Reused unchanged: the POST /v1/embed/sessions mint flow, Ed25519 JWT signing + renewal, the postMessage bus, origin pinning, the appearance pipeline (normalizeAppearancecraftkit.appearance.set), and the @craftkit/embed SDK transport. Form sessions add two endpoints (POST /v1/embed/form-submit/:sessionId, GET /v1/embed/renders/:id), new postMessage event types, and Craftkit.mountForm() in the SDK.

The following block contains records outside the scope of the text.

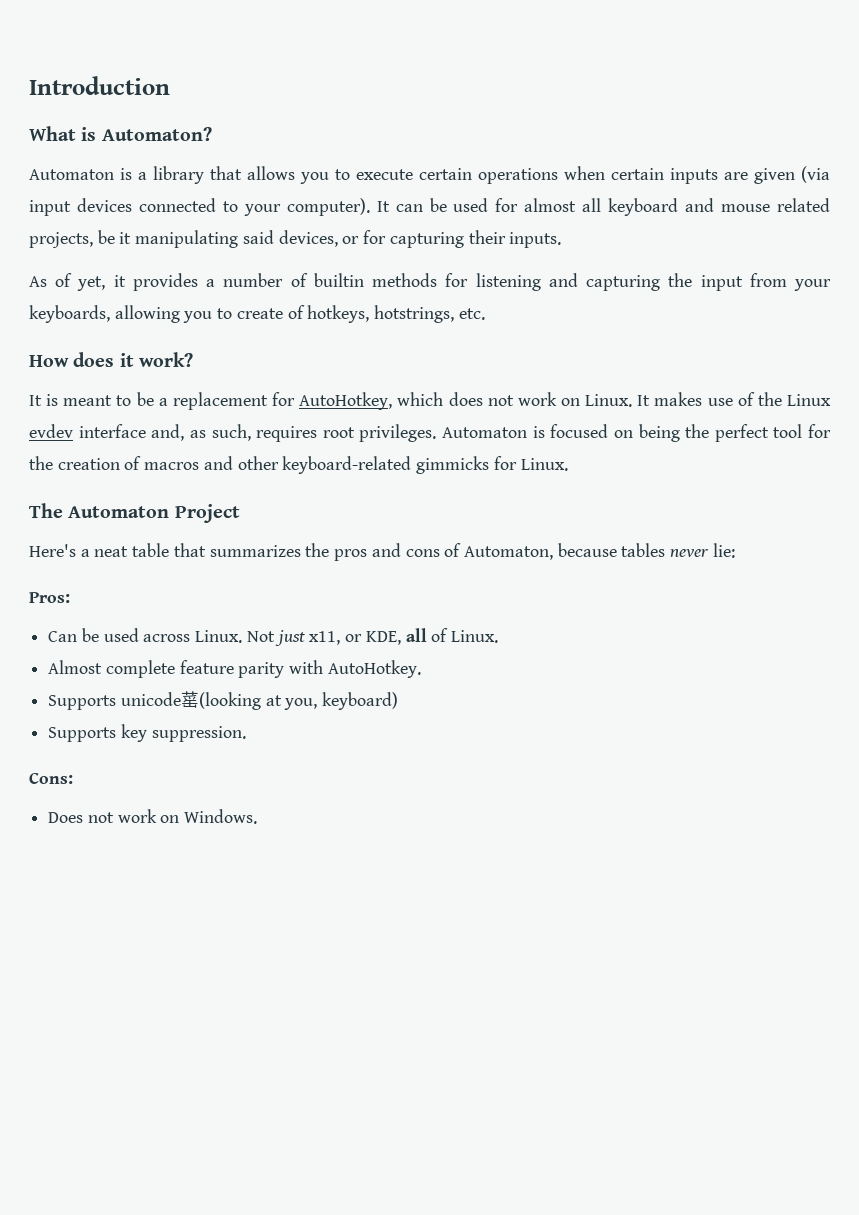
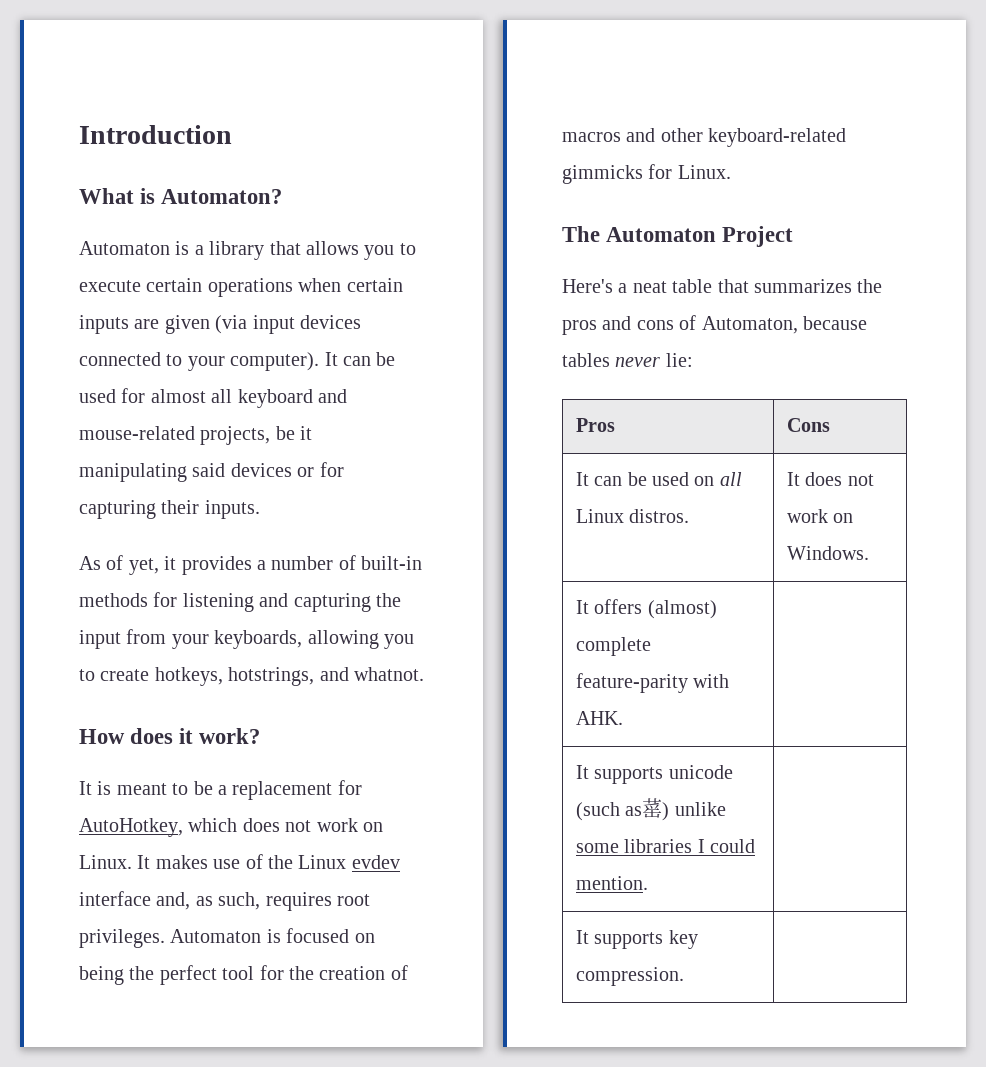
[721,198,830,212] mouse related -> [79,426,195,440] mouse-related
[278,230,338,247] devices, -> [230,463,292,477] devices
[313,273,364,287] builtin -> [361,556,423,570] built-in
[287,305,305,319] of -> (150, 675) none
[458,308,485,320] etc. -> [319,667,424,681] and whatnot.
[29,592,70,603] [48,628,498,646] [48,660,421,678] [48,691,399,710] [48,724,246,742] [29,773,73,784] [48,809,258,824] // Pros: // Can be used across Linux. Not just x11, or KDE, all of Linux. // Almost complete feature parity with AutoHotkey. // Supports unicode䔄(looking at you, keyboard) // Supports key suppression. // Cons: // Does not work on Windows. -> [575,418,615,432] [786,418,830,432] [575,472,742,486] [575,509,690,523] [786,472,874,486] [786,509,854,523] [786,546,869,560] [575,599,717,619] [575,637,651,656] [575,673,730,693] [575,711,623,725] [575,765,733,784] [575,798,726,821] [575,839,756,853] [575,876,648,890] [575,930,698,949] [575,967,684,986] // Pros | Cons // It can be used on all Linux distros. | It does not work on Windows. // It offers (almost) complete feature-parity with AHK. | // It supports unicode (such as䔄) unlike some libraries I could mention. | // It supports key compression. |

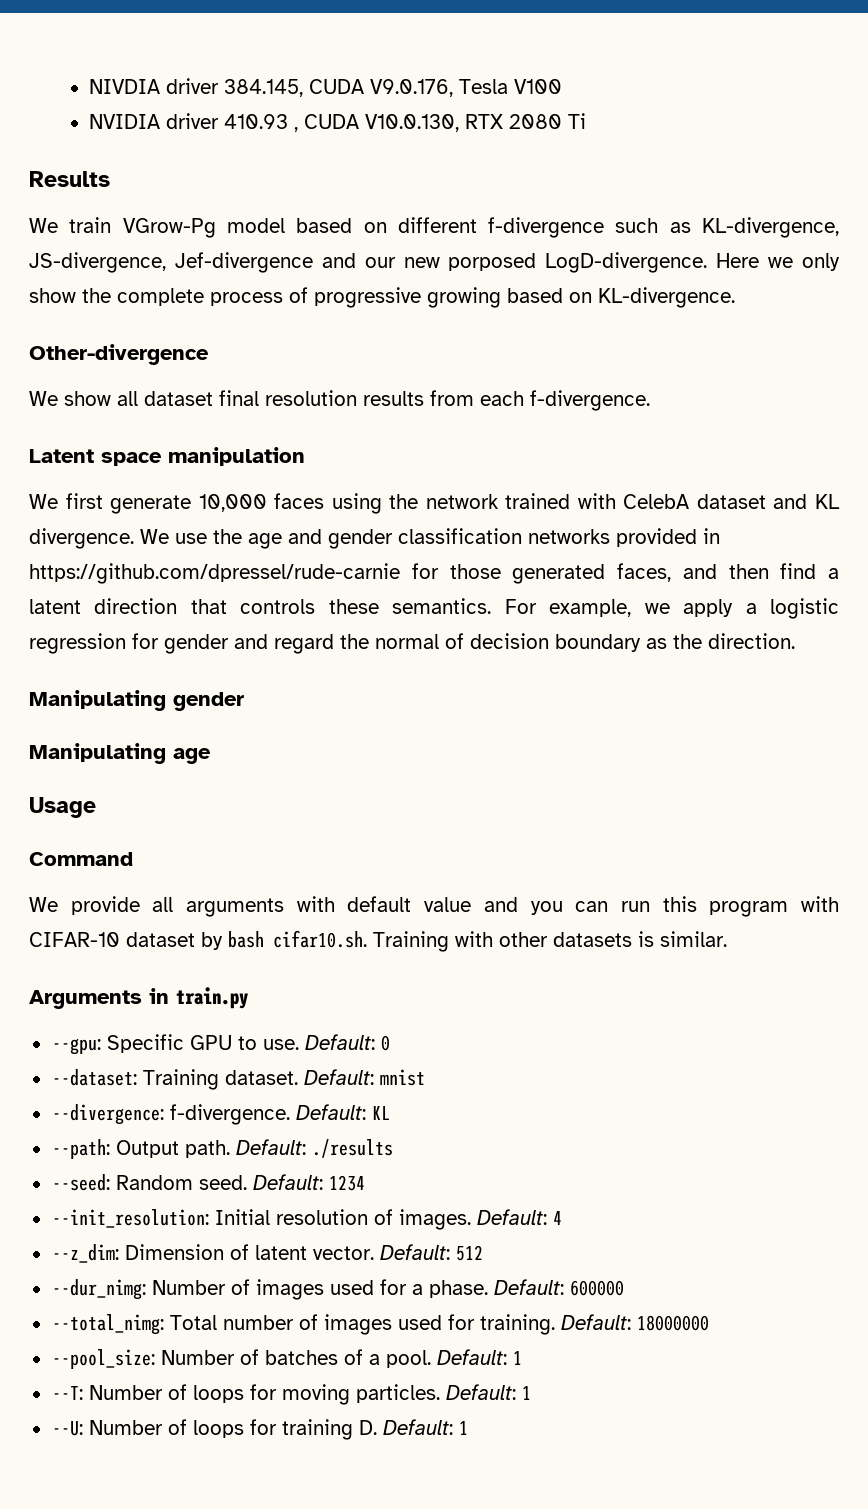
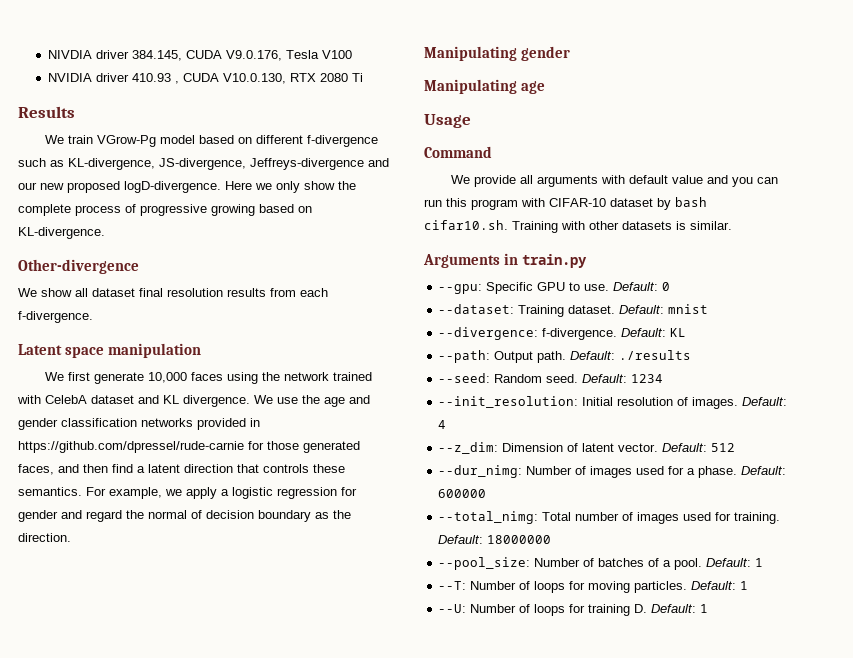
[174,252,313,273] Jef-divergence -> [250,158,364,170] Jeffreys-divergence
[448,252,708,273] porposed LogD-divergence. -> [67,181,221,193] proposed logD-divergence.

Renders produced by the form embed land in the same render table as programmatic /v1/templates/:slug/render calls; a new render.source column distinguishes 'api' | 'form' | 'partner_supplied' | 'dashboard' so the partner's renders list, billing, and webhook delivery all work uniformly. Full design in 12-form-route.md.

Deployment topologies

Tier Topology Domain Effort Use case
Standard embed Hosted iframe at embed.craftkit.dev Craftkit's Zero infra Most partners
Branded subdomain CNAME builder.partner.com → Craftkit edge Partner's DNS + cert Mid-market white-label
Reverse-proxy embed Partner proxies /builder/* to Craftkit edge Partner's Partner-side proxy config Strict-CSP partners
Dedicated instance Single-tenant Craftkit deployment, partner-pinned domain Partner's Provisioning automation Enterprise/regulated
Self-hosted Partner runs the whole stack Partner's Helm chart + license Banks, healthcare

The Craftkit codebase doesn't change between standard and branded — same app reading host header → tenant config → branding tokens.